Entries shown section start

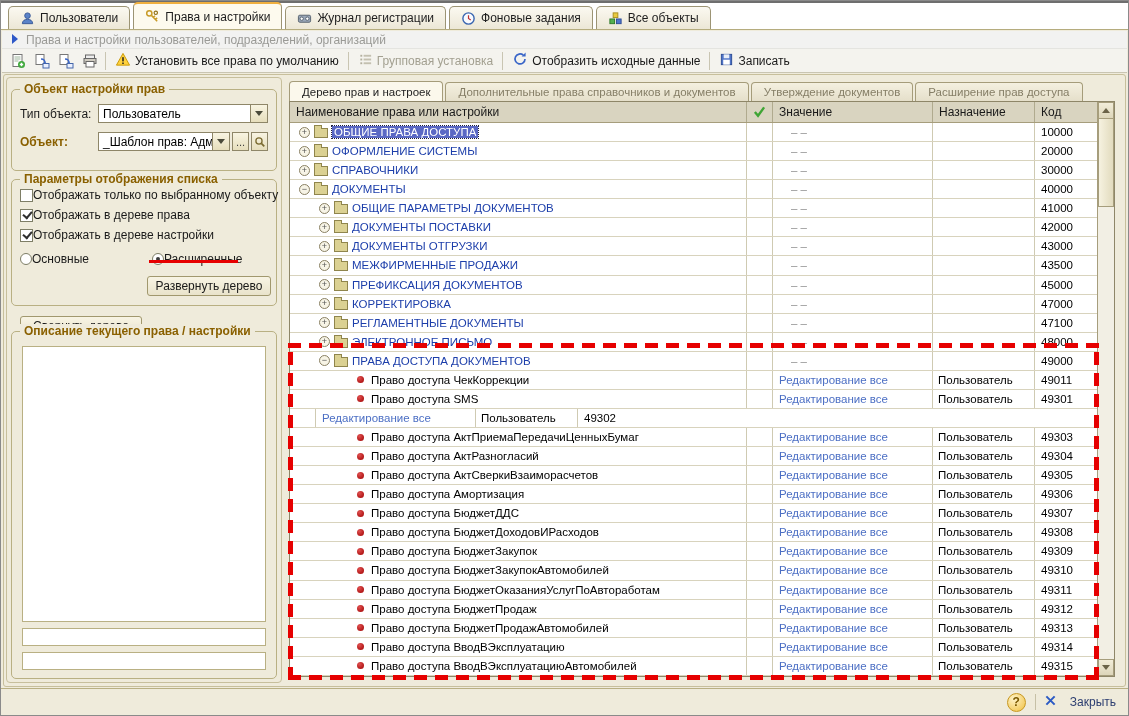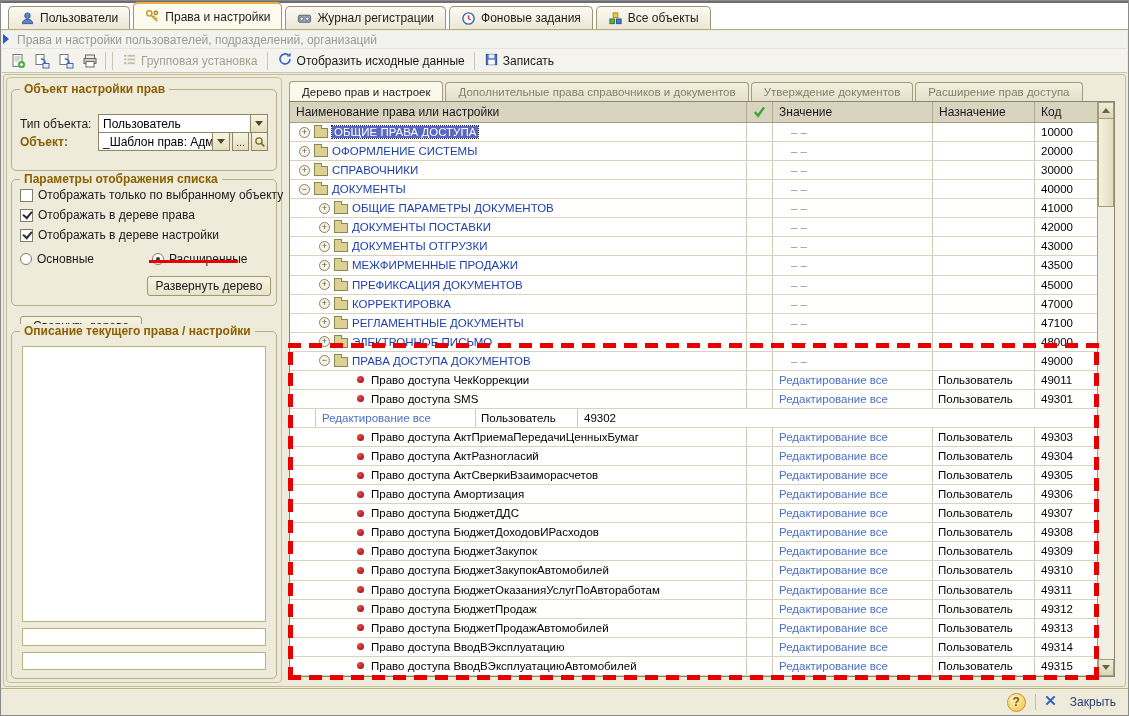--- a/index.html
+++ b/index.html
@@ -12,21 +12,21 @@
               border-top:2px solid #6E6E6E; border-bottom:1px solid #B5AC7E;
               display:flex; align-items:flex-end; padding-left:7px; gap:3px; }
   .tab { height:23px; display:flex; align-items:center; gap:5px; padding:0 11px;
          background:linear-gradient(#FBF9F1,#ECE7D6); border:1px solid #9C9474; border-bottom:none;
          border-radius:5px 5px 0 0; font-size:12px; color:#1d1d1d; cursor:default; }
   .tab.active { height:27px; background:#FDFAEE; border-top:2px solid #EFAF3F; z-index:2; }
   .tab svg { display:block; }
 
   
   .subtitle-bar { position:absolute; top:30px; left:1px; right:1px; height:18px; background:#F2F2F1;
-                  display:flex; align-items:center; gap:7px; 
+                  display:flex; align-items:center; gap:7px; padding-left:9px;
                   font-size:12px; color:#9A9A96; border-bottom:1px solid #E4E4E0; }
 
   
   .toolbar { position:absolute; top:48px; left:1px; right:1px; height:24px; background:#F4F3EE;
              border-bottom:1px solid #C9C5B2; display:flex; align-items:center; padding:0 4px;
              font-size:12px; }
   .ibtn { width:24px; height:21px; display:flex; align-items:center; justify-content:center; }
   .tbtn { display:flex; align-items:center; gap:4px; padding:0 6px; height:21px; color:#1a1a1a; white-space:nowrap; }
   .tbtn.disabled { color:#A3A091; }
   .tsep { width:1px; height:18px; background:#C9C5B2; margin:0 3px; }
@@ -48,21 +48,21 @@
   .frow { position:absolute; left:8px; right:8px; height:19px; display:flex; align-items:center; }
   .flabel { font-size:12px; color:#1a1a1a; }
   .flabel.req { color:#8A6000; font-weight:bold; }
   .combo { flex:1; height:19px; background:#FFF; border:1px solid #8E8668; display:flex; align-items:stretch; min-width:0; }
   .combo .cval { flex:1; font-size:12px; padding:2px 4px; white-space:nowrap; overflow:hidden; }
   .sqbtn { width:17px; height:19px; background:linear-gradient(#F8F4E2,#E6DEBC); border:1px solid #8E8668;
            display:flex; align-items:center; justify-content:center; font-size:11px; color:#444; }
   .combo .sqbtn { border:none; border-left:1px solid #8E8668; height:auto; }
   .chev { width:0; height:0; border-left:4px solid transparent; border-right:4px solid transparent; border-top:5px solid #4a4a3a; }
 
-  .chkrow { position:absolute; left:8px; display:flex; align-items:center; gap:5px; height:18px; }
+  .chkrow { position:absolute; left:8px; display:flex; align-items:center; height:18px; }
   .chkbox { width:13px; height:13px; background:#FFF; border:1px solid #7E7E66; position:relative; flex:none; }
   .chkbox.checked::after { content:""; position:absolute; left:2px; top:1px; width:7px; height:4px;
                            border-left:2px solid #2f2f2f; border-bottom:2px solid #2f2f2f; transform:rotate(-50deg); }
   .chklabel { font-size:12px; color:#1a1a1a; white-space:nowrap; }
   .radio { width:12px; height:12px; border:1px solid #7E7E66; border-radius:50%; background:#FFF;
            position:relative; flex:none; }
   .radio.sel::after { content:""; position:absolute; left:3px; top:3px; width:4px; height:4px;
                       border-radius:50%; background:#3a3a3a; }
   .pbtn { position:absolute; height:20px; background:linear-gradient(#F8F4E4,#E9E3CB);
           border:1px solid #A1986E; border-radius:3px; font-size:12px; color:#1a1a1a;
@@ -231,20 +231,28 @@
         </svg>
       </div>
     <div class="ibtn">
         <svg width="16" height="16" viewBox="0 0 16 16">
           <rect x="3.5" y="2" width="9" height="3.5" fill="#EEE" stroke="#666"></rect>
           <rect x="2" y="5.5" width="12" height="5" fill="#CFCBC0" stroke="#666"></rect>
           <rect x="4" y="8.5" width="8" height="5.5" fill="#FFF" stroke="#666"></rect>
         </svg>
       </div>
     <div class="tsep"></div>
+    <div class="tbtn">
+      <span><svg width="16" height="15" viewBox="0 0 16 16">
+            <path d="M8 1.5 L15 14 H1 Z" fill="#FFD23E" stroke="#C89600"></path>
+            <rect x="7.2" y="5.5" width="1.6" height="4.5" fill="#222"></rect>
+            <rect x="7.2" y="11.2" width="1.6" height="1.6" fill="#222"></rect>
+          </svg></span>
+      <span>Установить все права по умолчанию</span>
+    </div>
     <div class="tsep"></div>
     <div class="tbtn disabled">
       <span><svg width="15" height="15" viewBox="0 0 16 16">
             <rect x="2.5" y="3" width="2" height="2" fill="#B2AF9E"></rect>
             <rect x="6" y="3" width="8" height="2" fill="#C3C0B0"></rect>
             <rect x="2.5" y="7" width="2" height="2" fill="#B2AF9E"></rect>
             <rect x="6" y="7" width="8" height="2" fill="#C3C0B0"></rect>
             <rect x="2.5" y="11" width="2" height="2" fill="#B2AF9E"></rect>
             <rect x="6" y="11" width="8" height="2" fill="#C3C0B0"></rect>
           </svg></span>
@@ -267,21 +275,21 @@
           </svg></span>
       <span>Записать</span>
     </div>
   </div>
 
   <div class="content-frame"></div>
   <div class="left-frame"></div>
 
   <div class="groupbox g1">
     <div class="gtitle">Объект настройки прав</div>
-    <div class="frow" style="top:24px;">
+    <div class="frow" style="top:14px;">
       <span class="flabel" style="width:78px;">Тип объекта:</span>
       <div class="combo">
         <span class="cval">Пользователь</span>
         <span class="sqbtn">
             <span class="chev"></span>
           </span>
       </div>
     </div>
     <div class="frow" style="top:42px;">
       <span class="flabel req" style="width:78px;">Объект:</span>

Entries shown section end
Entries shown section start

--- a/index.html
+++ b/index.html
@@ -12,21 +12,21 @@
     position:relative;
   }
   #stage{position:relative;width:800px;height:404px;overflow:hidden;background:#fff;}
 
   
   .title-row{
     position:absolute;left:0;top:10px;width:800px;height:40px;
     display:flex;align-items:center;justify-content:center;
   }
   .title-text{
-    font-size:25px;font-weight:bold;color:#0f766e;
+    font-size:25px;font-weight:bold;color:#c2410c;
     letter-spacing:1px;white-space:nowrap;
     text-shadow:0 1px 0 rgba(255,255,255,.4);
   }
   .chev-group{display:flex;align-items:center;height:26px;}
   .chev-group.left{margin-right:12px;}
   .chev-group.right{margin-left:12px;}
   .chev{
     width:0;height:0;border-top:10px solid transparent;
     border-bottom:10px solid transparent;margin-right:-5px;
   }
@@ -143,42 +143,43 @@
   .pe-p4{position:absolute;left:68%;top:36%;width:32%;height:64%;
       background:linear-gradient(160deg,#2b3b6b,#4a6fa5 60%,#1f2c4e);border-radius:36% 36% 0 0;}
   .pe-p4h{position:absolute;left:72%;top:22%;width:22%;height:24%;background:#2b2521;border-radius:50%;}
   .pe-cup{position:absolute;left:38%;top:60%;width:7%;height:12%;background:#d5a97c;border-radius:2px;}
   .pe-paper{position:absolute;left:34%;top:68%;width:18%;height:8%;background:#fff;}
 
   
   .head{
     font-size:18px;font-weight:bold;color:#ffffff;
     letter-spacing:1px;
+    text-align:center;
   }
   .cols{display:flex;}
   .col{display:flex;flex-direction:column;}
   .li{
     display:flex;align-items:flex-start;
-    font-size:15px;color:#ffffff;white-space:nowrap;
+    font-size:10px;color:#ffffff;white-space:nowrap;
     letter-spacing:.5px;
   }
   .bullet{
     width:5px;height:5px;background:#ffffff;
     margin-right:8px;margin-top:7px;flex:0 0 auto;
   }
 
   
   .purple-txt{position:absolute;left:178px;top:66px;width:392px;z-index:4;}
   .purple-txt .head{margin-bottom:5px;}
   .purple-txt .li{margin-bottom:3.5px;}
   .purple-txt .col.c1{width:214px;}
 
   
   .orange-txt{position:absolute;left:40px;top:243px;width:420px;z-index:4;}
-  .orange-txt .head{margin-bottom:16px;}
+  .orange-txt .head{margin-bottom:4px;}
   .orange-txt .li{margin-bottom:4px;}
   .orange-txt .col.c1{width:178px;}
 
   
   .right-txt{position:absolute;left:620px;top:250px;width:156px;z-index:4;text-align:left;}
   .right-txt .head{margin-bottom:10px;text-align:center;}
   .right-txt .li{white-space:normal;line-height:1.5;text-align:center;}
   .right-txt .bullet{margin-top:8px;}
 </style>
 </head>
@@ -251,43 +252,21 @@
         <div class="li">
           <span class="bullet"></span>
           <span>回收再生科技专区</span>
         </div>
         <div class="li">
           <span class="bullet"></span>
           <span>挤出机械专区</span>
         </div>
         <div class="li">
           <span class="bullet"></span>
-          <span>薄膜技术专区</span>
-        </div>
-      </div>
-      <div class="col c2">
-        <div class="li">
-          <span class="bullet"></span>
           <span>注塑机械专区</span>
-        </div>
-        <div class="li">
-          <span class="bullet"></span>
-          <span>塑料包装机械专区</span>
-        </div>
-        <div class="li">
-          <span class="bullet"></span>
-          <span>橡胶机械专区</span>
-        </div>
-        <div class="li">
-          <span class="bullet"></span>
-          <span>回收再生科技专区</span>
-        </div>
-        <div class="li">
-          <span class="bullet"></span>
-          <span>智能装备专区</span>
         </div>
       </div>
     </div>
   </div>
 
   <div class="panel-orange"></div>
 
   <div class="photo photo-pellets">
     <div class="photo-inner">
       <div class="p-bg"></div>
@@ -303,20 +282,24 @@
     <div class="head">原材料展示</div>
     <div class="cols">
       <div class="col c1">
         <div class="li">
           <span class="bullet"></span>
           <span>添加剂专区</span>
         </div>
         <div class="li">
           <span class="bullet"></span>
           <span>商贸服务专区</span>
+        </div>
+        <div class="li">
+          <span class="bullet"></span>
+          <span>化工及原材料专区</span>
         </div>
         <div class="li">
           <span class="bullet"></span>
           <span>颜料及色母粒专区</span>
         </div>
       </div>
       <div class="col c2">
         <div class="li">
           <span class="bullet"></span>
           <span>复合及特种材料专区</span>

Entries shown section end
Entries shown section start

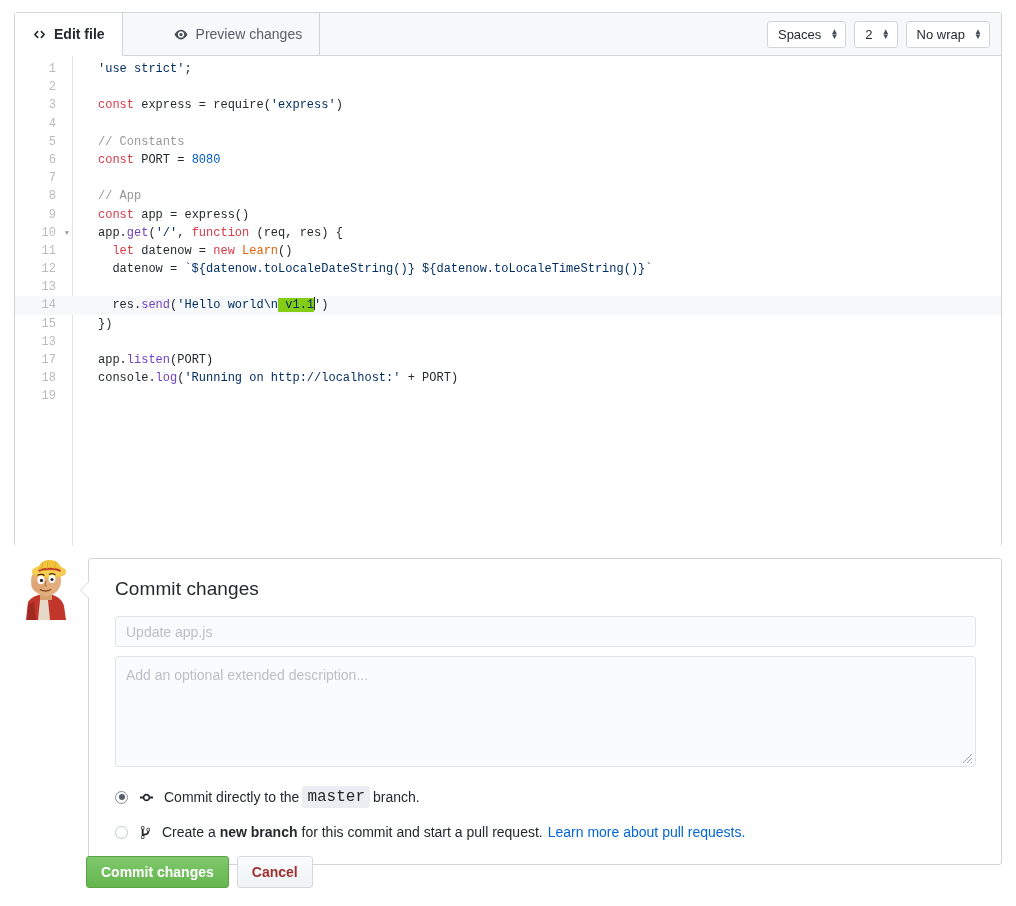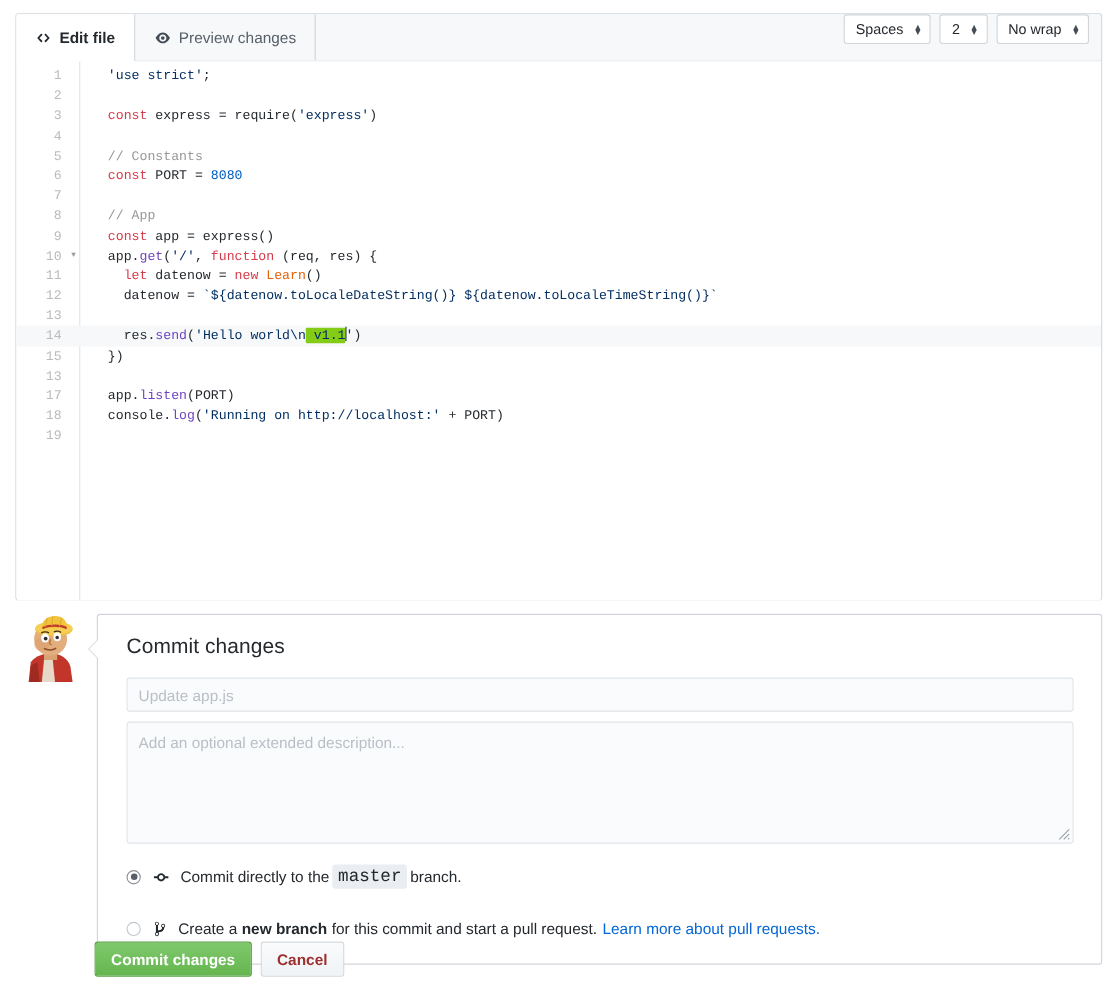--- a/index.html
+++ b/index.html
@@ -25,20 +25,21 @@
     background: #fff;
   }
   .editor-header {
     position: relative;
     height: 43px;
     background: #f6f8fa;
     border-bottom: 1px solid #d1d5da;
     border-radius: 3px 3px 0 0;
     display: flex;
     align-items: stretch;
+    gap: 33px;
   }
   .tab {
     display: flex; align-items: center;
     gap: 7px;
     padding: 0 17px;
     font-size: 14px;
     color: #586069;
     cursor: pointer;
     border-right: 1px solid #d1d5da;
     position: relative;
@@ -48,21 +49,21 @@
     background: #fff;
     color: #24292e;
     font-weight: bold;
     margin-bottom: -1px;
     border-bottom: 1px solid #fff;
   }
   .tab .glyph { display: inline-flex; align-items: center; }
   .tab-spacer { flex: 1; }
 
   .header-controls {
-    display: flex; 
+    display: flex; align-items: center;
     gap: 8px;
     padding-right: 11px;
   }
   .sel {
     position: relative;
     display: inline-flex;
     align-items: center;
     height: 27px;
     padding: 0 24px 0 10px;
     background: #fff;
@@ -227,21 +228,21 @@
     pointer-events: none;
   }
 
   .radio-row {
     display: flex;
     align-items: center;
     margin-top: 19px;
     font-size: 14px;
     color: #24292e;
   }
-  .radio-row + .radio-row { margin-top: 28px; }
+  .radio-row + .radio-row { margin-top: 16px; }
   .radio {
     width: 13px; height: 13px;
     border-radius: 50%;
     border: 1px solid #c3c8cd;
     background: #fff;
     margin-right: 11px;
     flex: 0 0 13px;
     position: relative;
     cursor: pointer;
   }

Entries shown section end

What the task asks: Check every line above for the string "style" and copy those that have it.

Problem solution:
-    <div class="frow" style="top:24px;">
+    <div class="frow" style="top:14px;">
       <span class="flabel" style="width:78px;">Тип объекта:</span>
     <div class="frow" style="top:42px;">
       <span class="flabel req" style="width:78px;">Объект:</span>
 </style>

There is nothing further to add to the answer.